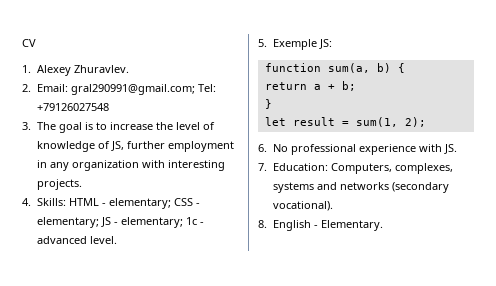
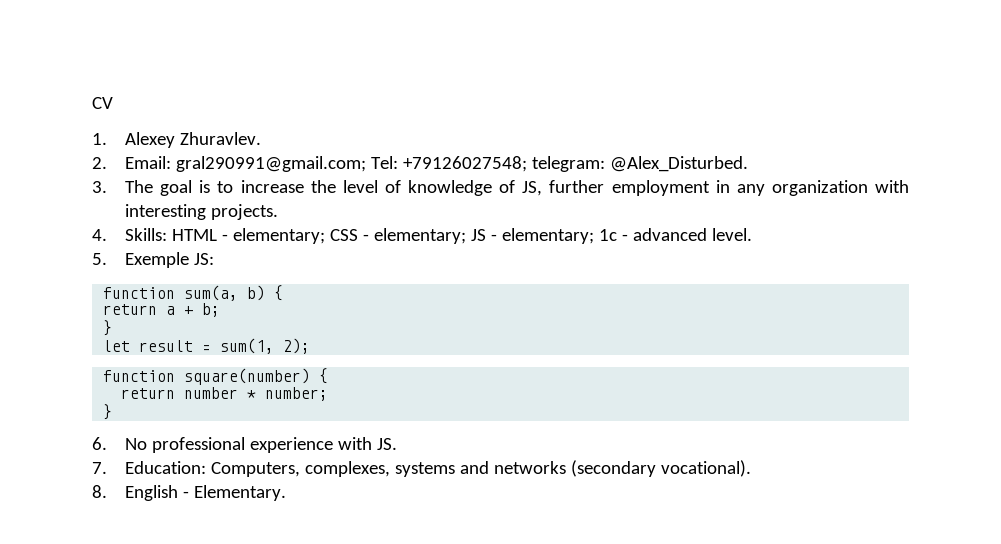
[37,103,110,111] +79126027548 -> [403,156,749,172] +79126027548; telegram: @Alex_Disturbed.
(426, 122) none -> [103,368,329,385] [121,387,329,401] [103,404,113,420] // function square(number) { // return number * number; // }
* * *
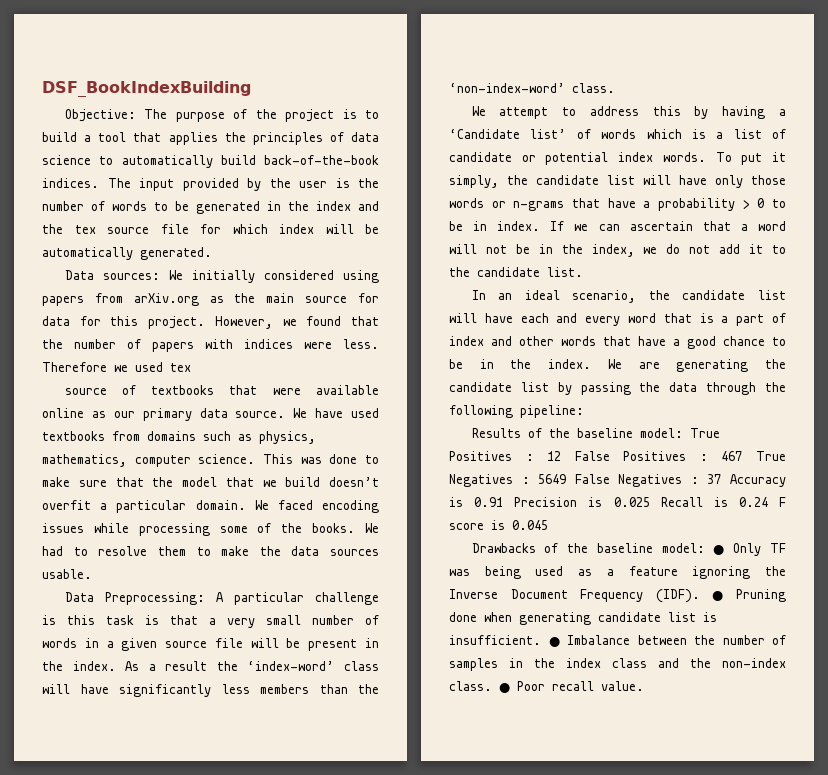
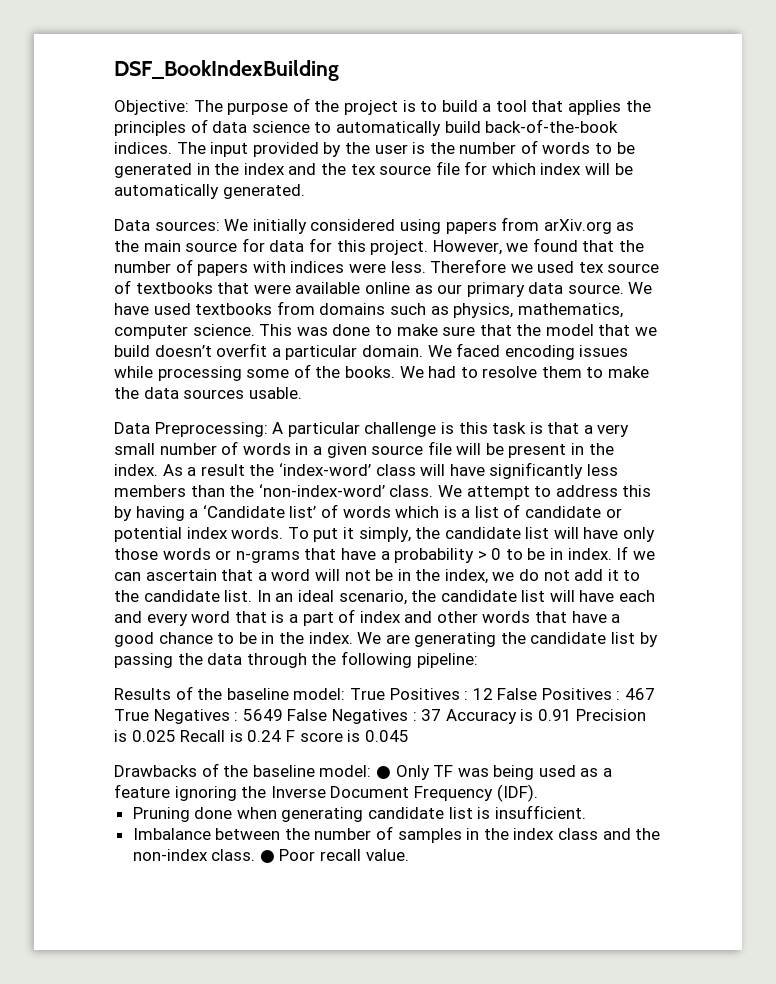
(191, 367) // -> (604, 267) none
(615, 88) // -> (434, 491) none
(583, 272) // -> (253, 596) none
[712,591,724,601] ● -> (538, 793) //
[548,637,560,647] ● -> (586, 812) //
--
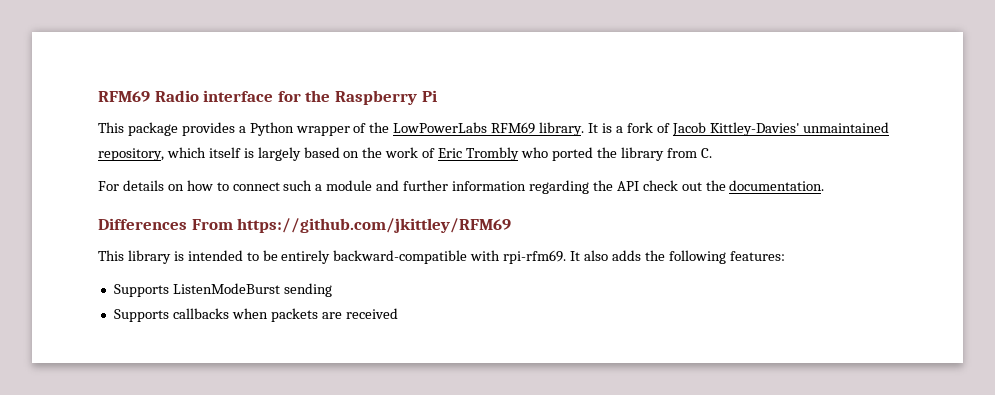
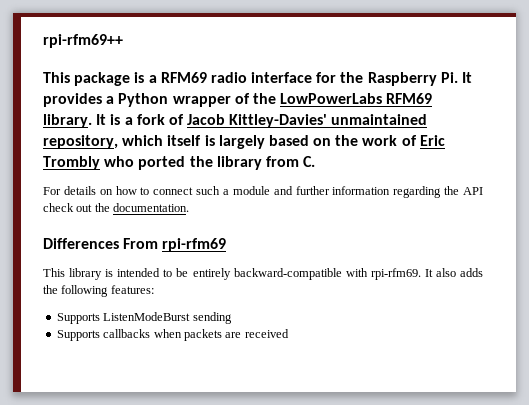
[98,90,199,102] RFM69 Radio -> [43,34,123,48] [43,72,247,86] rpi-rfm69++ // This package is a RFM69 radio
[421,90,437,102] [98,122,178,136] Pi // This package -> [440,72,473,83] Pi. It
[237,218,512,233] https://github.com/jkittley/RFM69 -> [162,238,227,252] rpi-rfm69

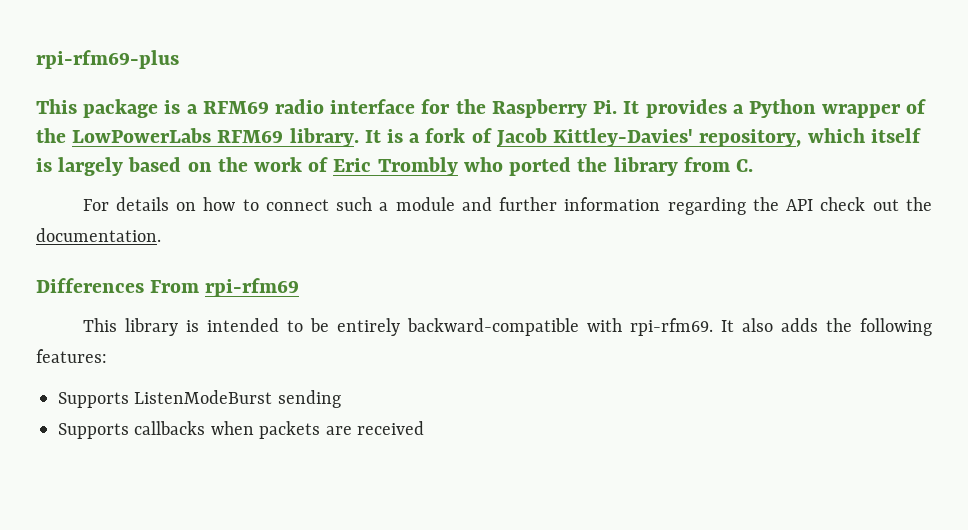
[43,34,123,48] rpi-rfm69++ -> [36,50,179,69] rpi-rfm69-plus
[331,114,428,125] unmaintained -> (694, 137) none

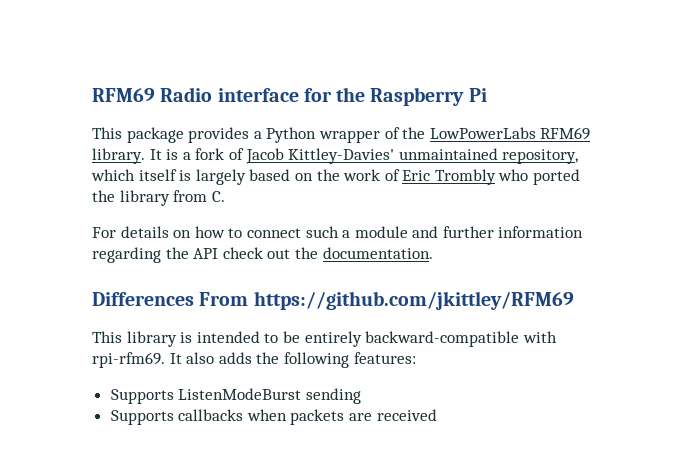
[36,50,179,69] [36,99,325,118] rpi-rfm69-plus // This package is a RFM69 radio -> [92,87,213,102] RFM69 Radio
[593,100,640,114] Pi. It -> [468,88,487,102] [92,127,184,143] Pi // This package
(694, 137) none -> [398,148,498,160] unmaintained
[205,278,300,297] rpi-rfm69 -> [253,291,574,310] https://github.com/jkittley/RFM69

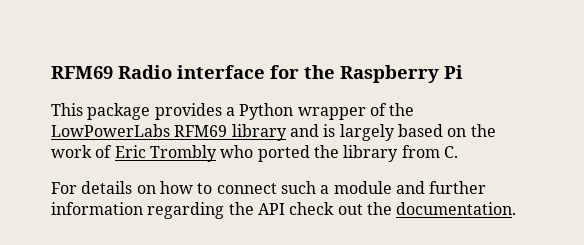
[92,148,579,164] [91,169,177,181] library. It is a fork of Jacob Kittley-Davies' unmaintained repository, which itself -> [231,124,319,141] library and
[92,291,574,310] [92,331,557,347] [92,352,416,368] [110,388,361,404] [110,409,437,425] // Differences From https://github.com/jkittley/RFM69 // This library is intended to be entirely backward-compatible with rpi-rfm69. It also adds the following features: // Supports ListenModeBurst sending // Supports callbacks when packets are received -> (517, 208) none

◆ Your objective ◆
Look through the data above and return each line where the string "plus" occurs.

◆ Output of the exercise ◆
[43,34,123,48] rpi-rfm69++ -> [36,50,179,69] rpi-rfm69-plus
[36,50,179,69] [36,99,325,118] rpi-rfm69-plus // This package is a RFM69 radio -> [92,87,213,102] RFM69 Radio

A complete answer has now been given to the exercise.